Completely against what I would have predicted, it was Baba who announced he wouldn't be more than a few minutes, unlocked the front door and disappeared into his office. I was baffled, and scared for the first time that evening. Who was I being left alone with, and what should I look out for? What if he drove off with me – where would that leave Baba and where would he take me? Baba had given me no directions, no clue whose side we were on, nothing with which to protect us.

I sat there very quietly, and to occupy myself, started counting to sixty over and over. I had gone through eleven such cycles despite realizing that my time-keeping was faulty, when the man said Baba should be back any time now. He asked me if I was warm, and how my mother was, but never once did he turn around to face me.

‘What is Baba doing?' I asked.

The man took a while to answer. ‘Nothing. There was a paper he forgot to pick up earlier today, but he really needs it for the weekend. All he has to do is find it.'

‘He should have taken a torch,' I reasoned.

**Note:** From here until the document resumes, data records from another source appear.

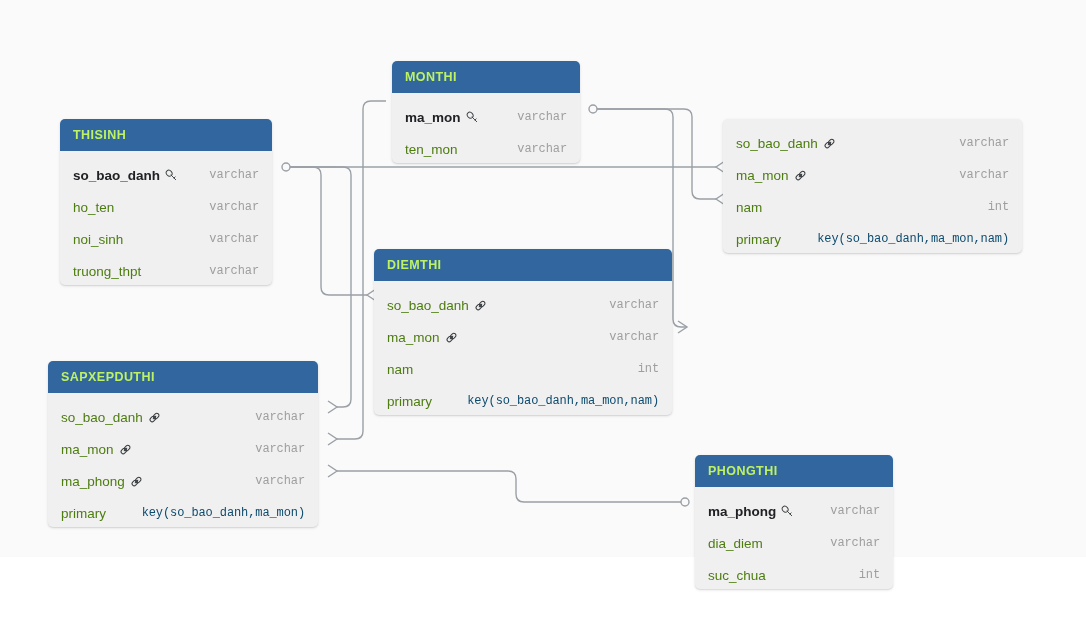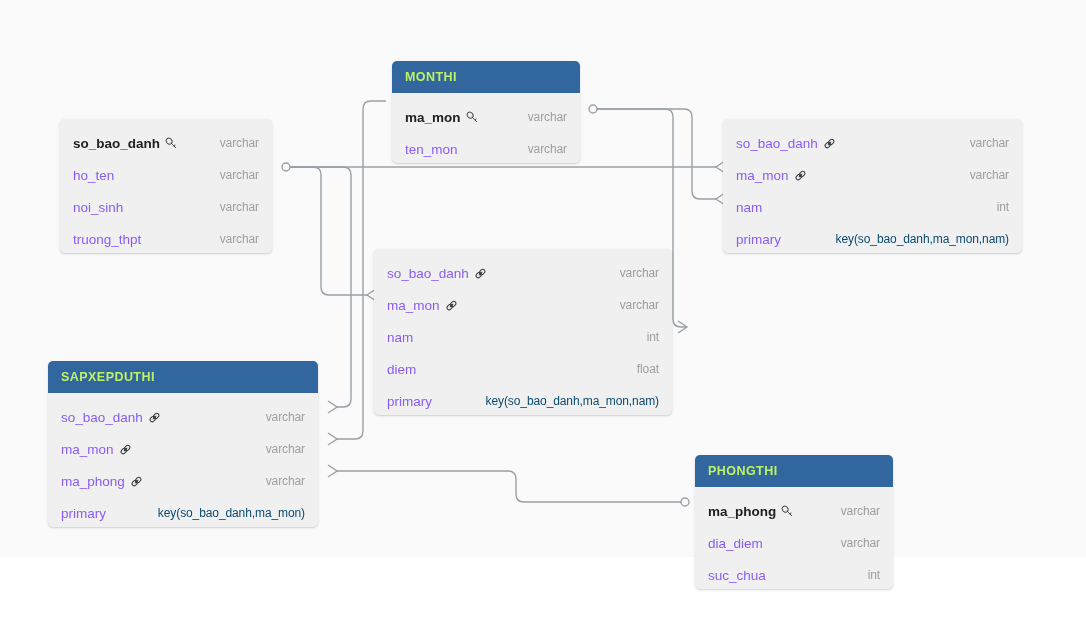--- a/index.html
+++ b/index.html
@@ -88,28 +88,28 @@
     padding: 16px 13px 0 13px;
     box-sizing: border-box;
     font-size: 13.5px;
     color: #3c4043;
   }
   .row .col-name {
     display: flex;
     align-items: center;
     gap: 5px;
     white-space: nowrap;
-    color: #8b5cf6;
+    color: #4d7c0f;
   }
   .row.pk .col-name {
     font-weight: bold;
     color: #202124;
   }
   .row .col-type {
-    font-family: Liberation Sans, sans-serif;
+    font-family: Liberation Mono, monospace;
     font-size: 12px;
     color: #9e9e9e;
     white-space: nowrap;
     letter-spacing: -0.1px;
   }
   .row.primary-row .col-type {
     color: #0c4a6e;
   }
   .icon {
     display: inline-flex;
@@ -142,20 +142,21 @@
       <path d="M 725 193 L 716 199 L 725 205" class="edge-marker-many"></path>
       <path d="M 376 289 L 367 295 L 376 301" class="edge-marker-many"></path>
       <path d="M 678 321 L 687 327 L 678 333" class="edge-marker-many"></path>
       <path d="M 328 401 L 337 407 L 328 413" class="edge-marker-many"></path>
       <path d="M 328 433 L 337 439 L 328 445" class="edge-marker-many"></path>
       <path d="M 328 465 L 337 471 L 328 477" class="edge-marker-many"></path>
     </svg>
 
   <div id="tables-layer">
       <div class="table-card" style="left: 60px; top: 119px; width: 212px;">
+        <div class="table-header">THISINH</div>
         <div class="table-body">
           <div class="row pk">
             <div class="col-name">
               <span>so_bao_danh</span>
               <span class="icon">
                 <svg viewBox="0 0 16 16" width="13" height="13" aria-hidden="true">
                   <g fill="none" stroke="#3c4043" stroke-width="1.15">
                     <ellipse cx="5.1" cy="5.1" rx="3.3" ry="3.9" transform="rotate(-42 5.1 5.1)"></ellipse>
                     <path d="M7.4 7.4 L13.2 13.2" stroke-linecap="round"></path>
                     <path d="M11.1 11.1 L12.5 9.7" stroke-linecap="round"></path>
@@ -251,20 +252,21 @@
           </div>
           <div class="row primary-row">
             <div class="col-name">
               <span>primary</span>
             </div>
             <div class="col-type">key(so_bao_danh,ma_mon,nam)</div>
           </div>
         </div>
       </div>
       <div class="table-card" style="left: 374px; top: 249px; width: 298px;">
+        <div class="table-header">DIEMTHI</div>
         <div class="table-body">
           <div class="row">
             <div class="col-name">
               <span>so_bao_danh</span>
               <span class="icon">
                 <svg viewBox="0 0 16 16" width="13" height="13" aria-hidden="true">
                   <g fill="none" stroke="#3c4043" stroke-width="1.3" stroke-linecap="round">
                     <path d="M6.4 9.6 L9.6 6.4"></path>
                     <path d="M9.0 3.6 A2.6 2.6 0 0 1 12.7 7.3 L11.2 8.8 A2.6 2.6 0 0 1 7.5 5.1 Z"></path>
                     <path d="M7.0 12.4 A2.6 2.6 0 0 1 3.3 8.7 L4.8 7.2 A2.6 2.6 0 0 1 8.5 10.9 Z"></path>
@@ -287,26 +289,20 @@
                 </svg>
               </span>
             </div>
             <div class="col-type">varchar</div>
           </div>
           <div class="row">
             <div class="col-name">
               <span>nam</span>
             </div>
             <div class="col-type">int</div>
-          </div>
-          <div class="row">
-            <div class="col-name">
-              <span>diem</span>
-            </div>
-            <div class="col-type">float</div>
           </div>
           <div class="row primary-row">
             <div class="col-name">
               <span>primary</span>
             </div>
             <div class="col-type">key(so_bao_danh,ma_mon,nam)</div>
           </div>
         </div>
       </div>
       <div class="table-card" style="left: 48px; top: 361px; width: 270px;">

‘Ah, don't worry. He knows exactly where it is. It's right on his desk. He asked me to come just for company. That's why you are here too, I suppose. Who feels like going out alone on such a cold night? Tell me something, do you know the score? Is Dexter still batting?'

My heart eased its beating: everything had been restored to the realm of the mundane, and there was Baba himself now
pulling open one of the giant front doors of the building. He held up a paper towards us and smiled, stepped into the car and passed it to his friend. I was just about to lose all interest in this massively anti-climactic outcome when a car drew up on our right. The driver pressed his horn and slid down his window.